Y es que la oferta de servicios de los centros comerciales es, realmente, abrumadora. Comida preparada: japonesa, china, pizza, hamburguesas, café gourmet, helados naturistas, restaurantes lujosos con vinos de mesa de nombres impronunciables; salas de cine, tiendas de ropa de diseñadores exclusivos (famosos con buena publicidad), tiendas de discos, grandes almacenes donde igual se encuentra un estuche de maquillaje que una cava importada de Sudán, tiendas deportivas, algunas veces librerías y, siempre, agencias de viajes y locales de productos “naturales” para cuidado del cuerpo.

Entre esa variedad de ofertas es que se mueven los habituales visitantes de los centros comerciales. Ese espacio que se transforma diariamente en un lugar en el que se llevan a cabo una infinidad de situaciones que acomodan con la interacción social. Desde la reunión de los amigos hasta la compra religiosa del silenciador de los deseos frustrados. Desde la ambición desmedida por la obtención de un disco importado hasta la cristalización del sueño de hacerse de un auto en treinta cómodas mensualidades. El café es el espacio de reunión y de discusión, discusión que tiene que ver con temas que atañen, la mayoría de las veces, acerca del prestigio o la conveniencia de determinado artículo de consumo. El mall es también, a últimas fechas, un territorio de caza para las presas del sexo opuesto. El territorio del ligue.

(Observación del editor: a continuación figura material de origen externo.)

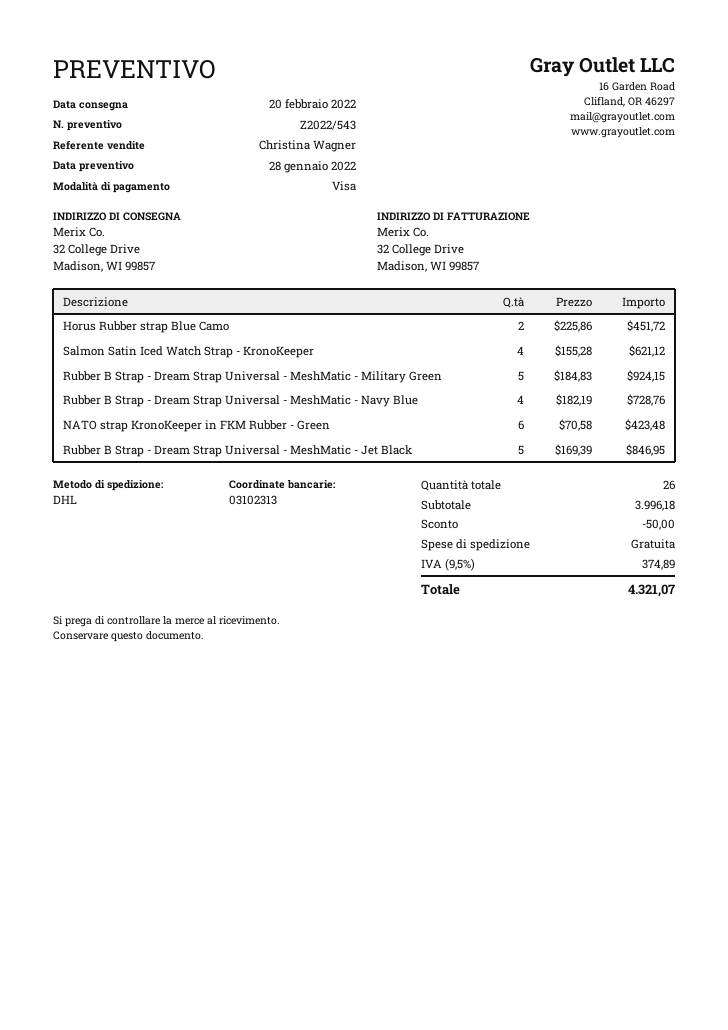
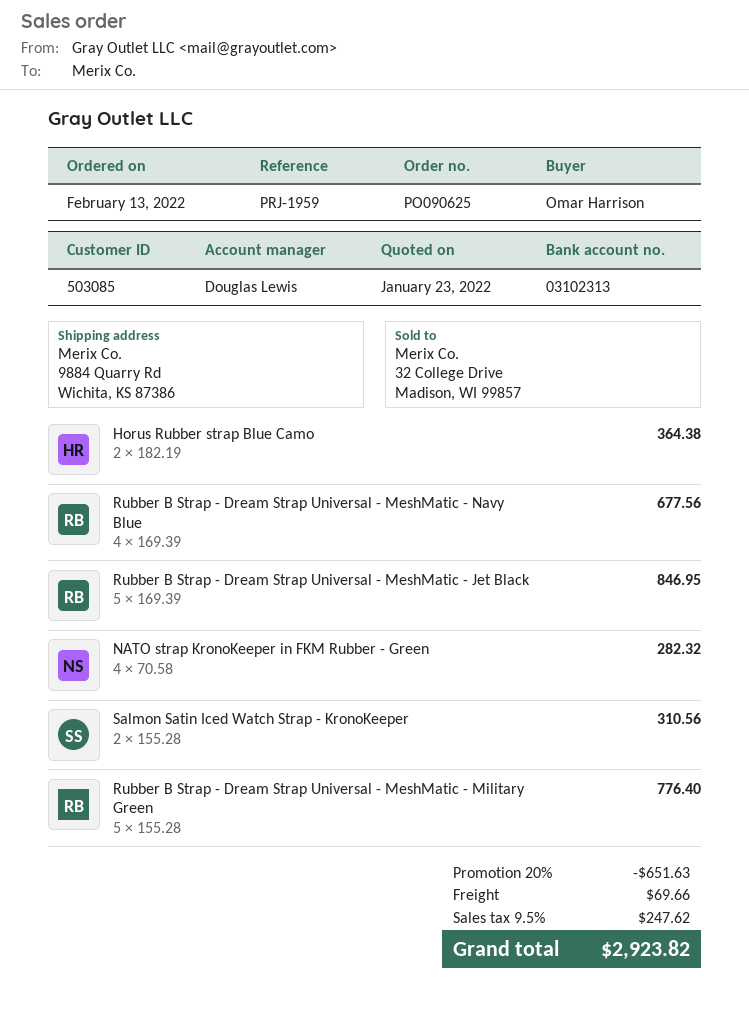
quote date: 2022-01-28 -> 2022-01-23
sales rep: Christina Wagner -> Douglas Lewis
ship to: 32 College Drive, Madison, WI 99857 -> 9884 Quarry Rd, Wichita, KS 87386
Horus Rubber strap Blue Camo: 2 x 225.86 = 451.72 -> 2 x 182.19 = 364.38
Salmon Satin Iced Watch Strap - KronoKeeper: 4 x 155.28 = 621.12 -> 2 x 155.28 = 310.56
Rubber B Strap - Dream Strap Universal - MeshMatic - Military Green: 5 x 184.83 = 924.15 -> 5 x 155.28 = 776.40
Rubber B Strap - Dream Strap Universal - MeshMatic - Navy Blue: 4 x 182.19 = 728.76 -> 4 x 169.39 = 677.56
NATO strap KronoKeeper in FKM Rubber - Green: 6 x 70.58 = 423.48 -> 4 x 70.58 = 282.32
discount: 50.00 -> 651.63
shipping: 0.00 -> 69.66
tax: 9.5% = 374.89 -> 9.5% = 247.62
total: 4321.07 -> 2923.82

Yo quería hablar con el policía, con los nacos y los esclavos, pero está prohibido,
el reyecito se debe pasear solo por sus palacios gringos,
las mujeres de ahí no hablan con cualquiera,
el sexo está prohibido en este sistema supuestamente libre,
hay que acostarse con las dependientes, esclavas de mostrador aséptico.
Las niñas del monarca están cuidadas por la moral cristiana,
todo está muerto, bello y sin comunicación,
miles de esclavos trabajan para mí,
los quiero liberar pero antes me pegará alguien
que sí se la traga de rey.

Caminan por los pasillos como si en vez de loseta Interceramic fuera la alfombra roja para la última premiación del Oscar. O mejor, como si fuera la pasarela de Channel en el último desfile en Venecia. Todos se enorgullecen de lo que muestran. Caminan sin prisa como si el tiempo no existiera, como si en el exterior de este palacio entre barroco y medieval las cosas transcurrieran en santa paz. Por allá van riendo de manera escandalosa, dejándose repentinamente resbalar por los encerados pisos que un tipo que tiene que viajar dos horas y media desde su casa acaba de limpiar. Entonces se da el intercambio: de miradas, de sonrisas, de saludos, de teléfonos. Fin del cuento. Como en Las doradas manzanas del eterno deseo de Kundera. La relación en sí no importa en lo absoluto. Califican, y obtiene puntos, el valor de acercarse, la habilidad para no ser ignorado, la posibilidad de arrancar una sonrisa y el preciado serial de números telefónicos. Llamadas que no llegarán a realizarse.~

El mall funciona con esa imagen que es, al mismo tiempo, aspiración de orden e imposibilidad de éste. La lógica del caos es más precisa para describir a estos palacios del consumo. Alguien va decidido a comprar algo que le reditúe cierto placer en su ajetreada vida y termina por cargar la tarjeta de crédito con noches de insomnio y discusiones interminables, con la propia conciencia o con el cónyuge. El consumo suntuario es hoy en día inevitable y, hasta cierto punto, necesario. Como ahora, tengo que dejar de escribir porque en el cine dan la última de Tarantino. Me voy al mall. Porque, si no lo habían notado, ya sólo hay conjunto de salas en los centros comerciales. Simbiosis inevitable de la que, a pesar de nuestras débiles intenciones de resistencia, no nos podemos desprender. Nos vemos en la cafetería.

 

[1] El epígrafe y los fragmentos que aparecen a lo largo del texto son del poema “Con mi tarjeta de Cuenta Maestra”, de Fernando Nachón, Diario de un pend***, México, Grijalbo, 1989.